Psychological effects of aging
Many older adults enjoy good mental health however nearly 25% of adults experience mental health problems such as anxiety, dementia, depression, or schizophrenia. The suicide ratio for adults over 85 is higher than in any other age group.
Slower response time is one of the most common psychological changes associated with aging. Reflexive abilities decrease during the 30s, and by the time someone reaches age of 50, there is a significant decrease in their response time. The ability to concentrate on a particular task starts to decline in the 50s. After this, people are more likely to lose focus and experience a gradual decrease in their attention span.
Psychological changes have an impact on mental health. As such, it is very important to take great care of mental health, especially during tough times. Crossing the age of fifty is a great success and also a big milestone in our life. However, we need to understand the psychological impacts of aging so that we can enjoy a satisfying and happy life.
Lifestyle changes for seniors
Having a balanced diet and regular exercise is paramount in maintaining a healthier, happier life for people of all age groups. A healthy diet and routine exercise significantly impacts lives.
A healthy lifestyle may prevent or at least slow many diseases in older adults. Exercise, diet, and other lifestyle changes can positively impact the risk of heart disease, high blood pressure, depression, high cholesterol, osteoporosis, arthritis, diabetes, and certain cancers.
In addition to diet and exercise, other important lifestyle modifications to lead a healthier life in seniors include:
- Limiting alcohol intake to one drink daily
- Quit smoking
- Participating in decision-making
- Visiting primary care doctors routinely
- Reviewing the list of medications with their doctors
- Following recommended instructions for preventive tests, health screening, and vaccinations
- Visiting a dentist annually or biannually
- People with diabetes must follow up with an eye doctor and foot doctor
- Maintaining a good sleep schedule
- Using skin moisturizers and sun protection
- Brushing and flossing teeth daily
- Traveling or participating in favored activities when able
- Mayo Clinic. Aging: What to Expect. Updated November 3, 2022. Accessed December 3, 2022.

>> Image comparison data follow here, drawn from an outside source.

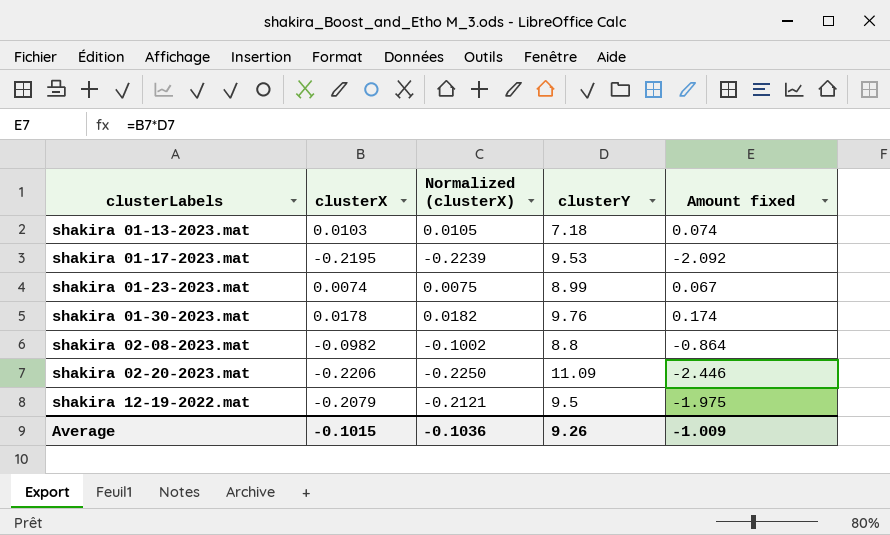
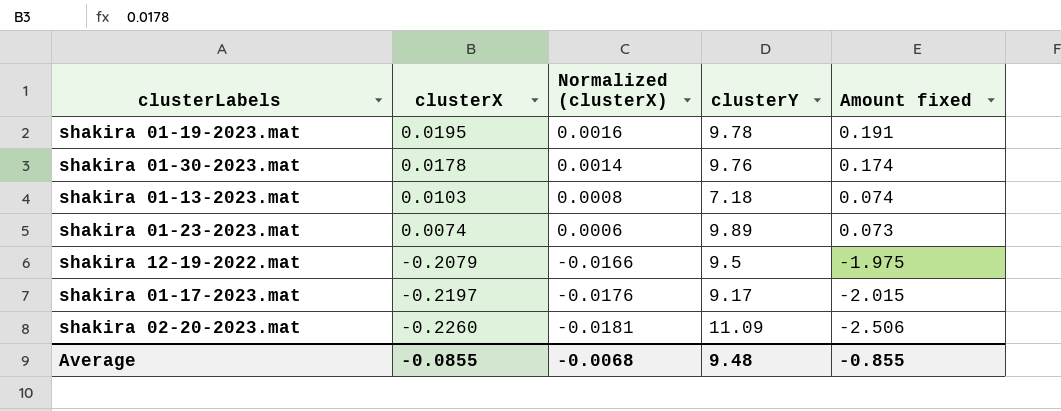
row order: clusterLabels ascending -> clusterX descending
column Normalized (clusterX) | formula: [clusterX] * 1.02 -> [clusterX] * 0.08
row shakira 02-08-2023.mat: -0.0982 | -0.1002 | 8.8 | -0.864 -> none
row shakira 01-19-2023.mat: none -> 0.0195 | 0.0016 | 9.78 | 0.191
shakira 01-23-2023.mat | clusterY: 8.99 -> 9.89
shakira 01-23-2023.mat | Amount fixed: 0.067 -> 0.073
shakira 01-17-2023.mat | clusterX: -0.2195 -> -0.2197
shakira 01-17-2023.mat | clusterY: 9.53 -> 9.17
shakira 01-17-2023.mat | Amount fixed: -2.092 -> -2.015
shakira 02-20-2023.mat | clusterX: -0.2206 -> -0.2260
shakira 02-20-2023.mat | Amount fixed: -2.446 -> -2.506
Average | clusterX: -0.1015 -> -0.0855
Average | Normalized (clusterX): -0.1036 -> -0.0068
Average | clusterY: 9.26 -> 9.48
Average | Amount fixed: -1.009 -> -0.855

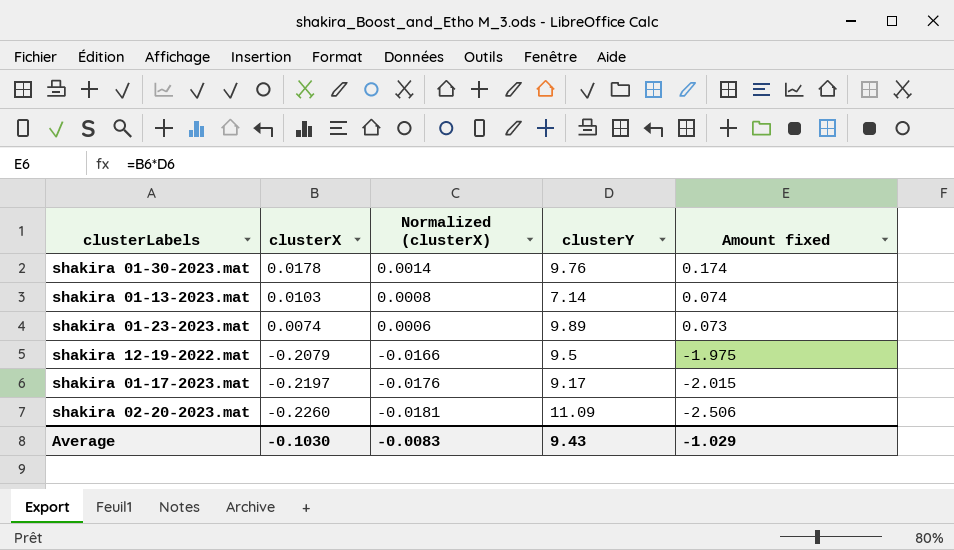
row shakira 01-19-2023.mat: 0.0195 | 0.0016 | 9.78 | 0.191 -> none
shakira 01-13-2023.mat | clusterY: 7.18 -> 7.14
Average | clusterX: -0.0855 -> -0.1030
Average | Normalized (clusterX): -0.0068 -> -0.0083
Average | clusterY: 9.48 -> 9.43
Average | Amount fixed: -0.855 -> -1.029

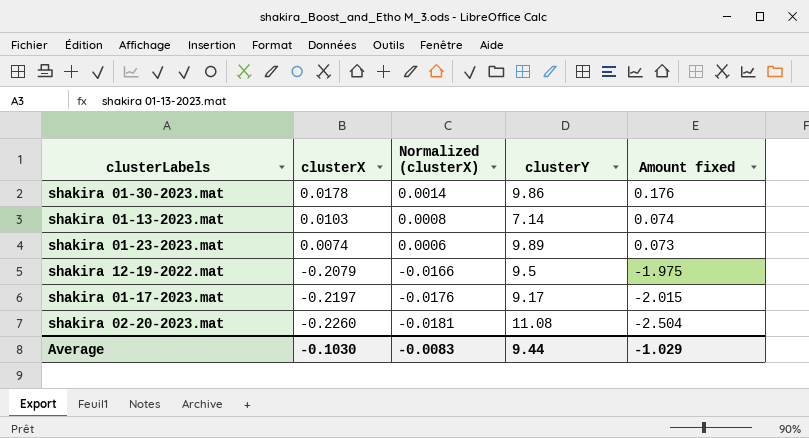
shakira 01-30-2023.mat | clusterY: 9.76 -> 9.86
shakira 01-30-2023.mat | Amount fixed: 0.174 -> 0.176
shakira 02-20-2023.mat | clusterY: 11.09 -> 11.08
shakira 02-20-2023.mat | Amount fixed: -2.506 -> -2.504
Average | clusterY: 9.43 -> 9.44

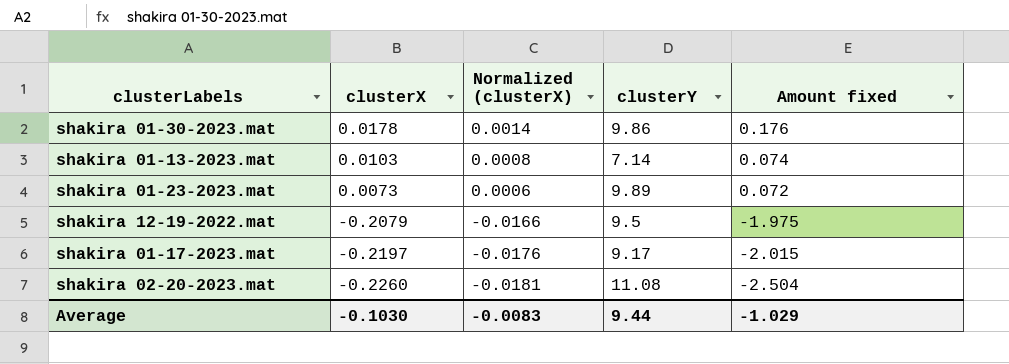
shakira 01-23-2023.mat | clusterX: 0.0074 -> 0.0073
shakira 01-23-2023.mat | Amount fixed: 0.073 -> 0.072

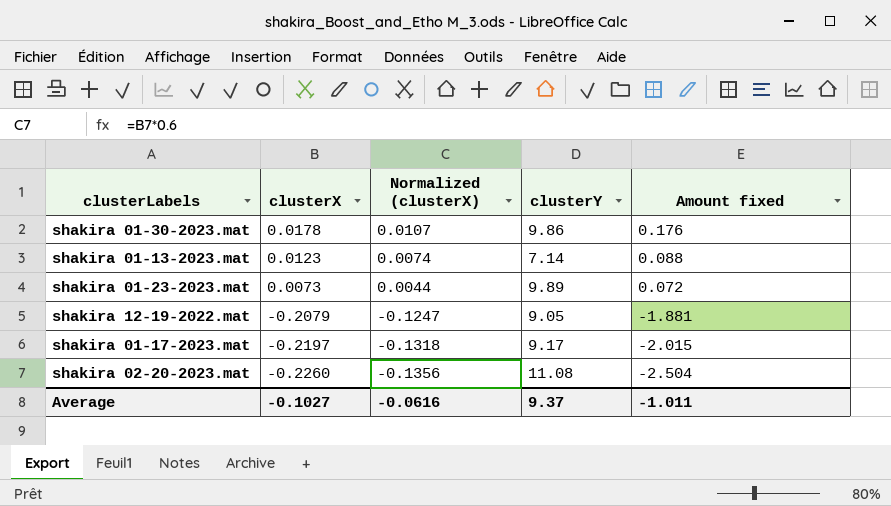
column Normalized (clusterX) | formula: [clusterX] * 0.08 -> [clusterX] * 0.6
shakira 01-13-2023.mat | clusterX: 0.0103 -> 0.0123
shakira 01-13-2023.mat | Amount fixed: 0.074 -> 0.088
shakira 12-19-2022.mat | clusterY: 9.5 -> 9.05
shakira 12-19-2022.mat | Amount fixed: -1.975 -> -1.881
Average | clusterX: -0.1030 -> -0.1027
Average | Normalized (clusterX): -0.0083 -> -0.0616
Average | clusterY: 9.44 -> 9.37
Average | Amount fixed: -1.029 -> -1.011

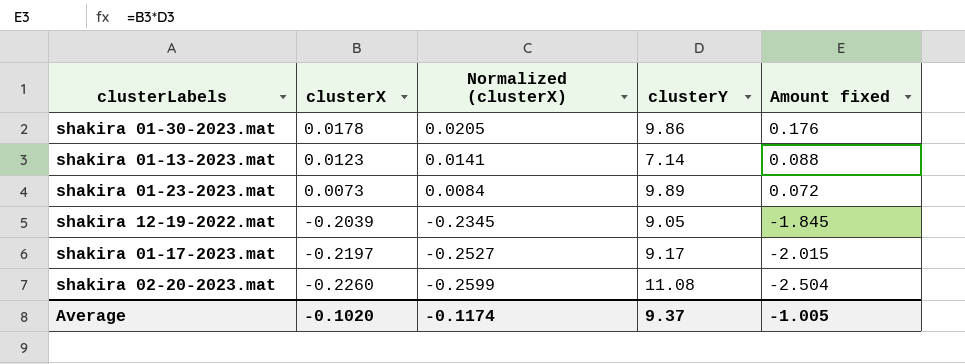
column Normalized (clusterX) | formula: [clusterX] * 0.6 -> [clusterX] * 1.15
shakira 12-19-2022.mat | clusterX: -0.2079 -> -0.2039
shakira 12-19-2022.mat | Amount fixed: -1.881 -> -1.845
Average | clusterX: -0.1027 -> -0.1020
Average | Normalized (clusterX): -0.0616 -> -0.1174
Average | Amount fixed: -1.011 -> -1.005

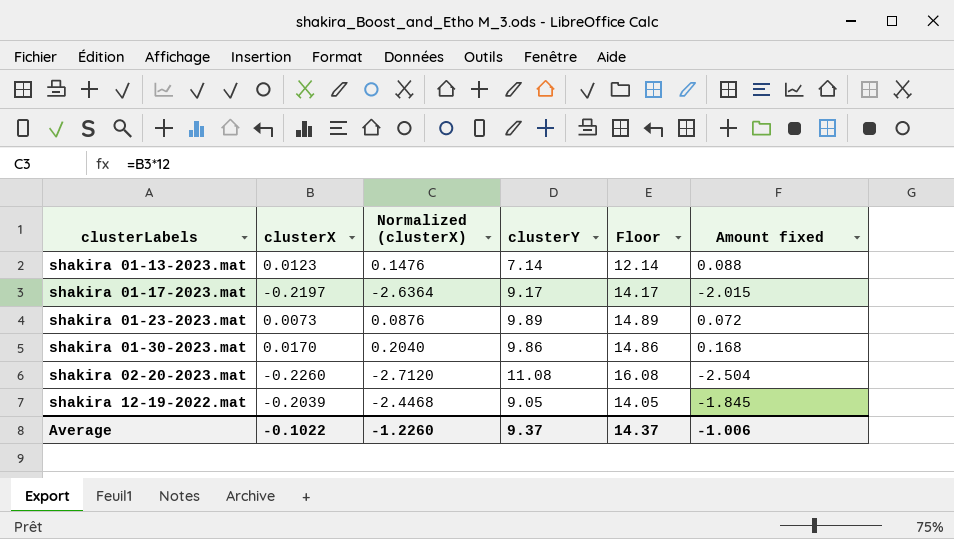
row order: clusterX descending -> clusterLabels ascending
column Normalized (clusterX) | formula: [clusterX] * 1.15 -> [clusterX] * 12
column Floor | formula: none -> [clusterY] + 5
shakira 01-30-2023.mat | clusterX: 0.0178 -> 0.0170
shakira 01-30-2023.mat | Amount fixed: 0.176 -> 0.168
Average | clusterX: -0.1020 -> -0.1022
Average | Normalized (clusterX): -0.1174 -> -1.2260
Average | Amount fixed: -1.005 -> -1.006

- National Institute of Aging. Understanding the Dynamics of the Aging Process. Accessed December 3, 2022.
- Stefanacci, RG. Disorders in Older People. Merck & Co. Manual. Updated May 2022. Accessed December 3, 2022.
- Word Health Organization. Ageing and Health. Updated October 1, 2022. Accessed December 3, 2022.
- MedicineNet. Senior Health: Successful Aging. Updated June 2022. Accessed December 4, 2022.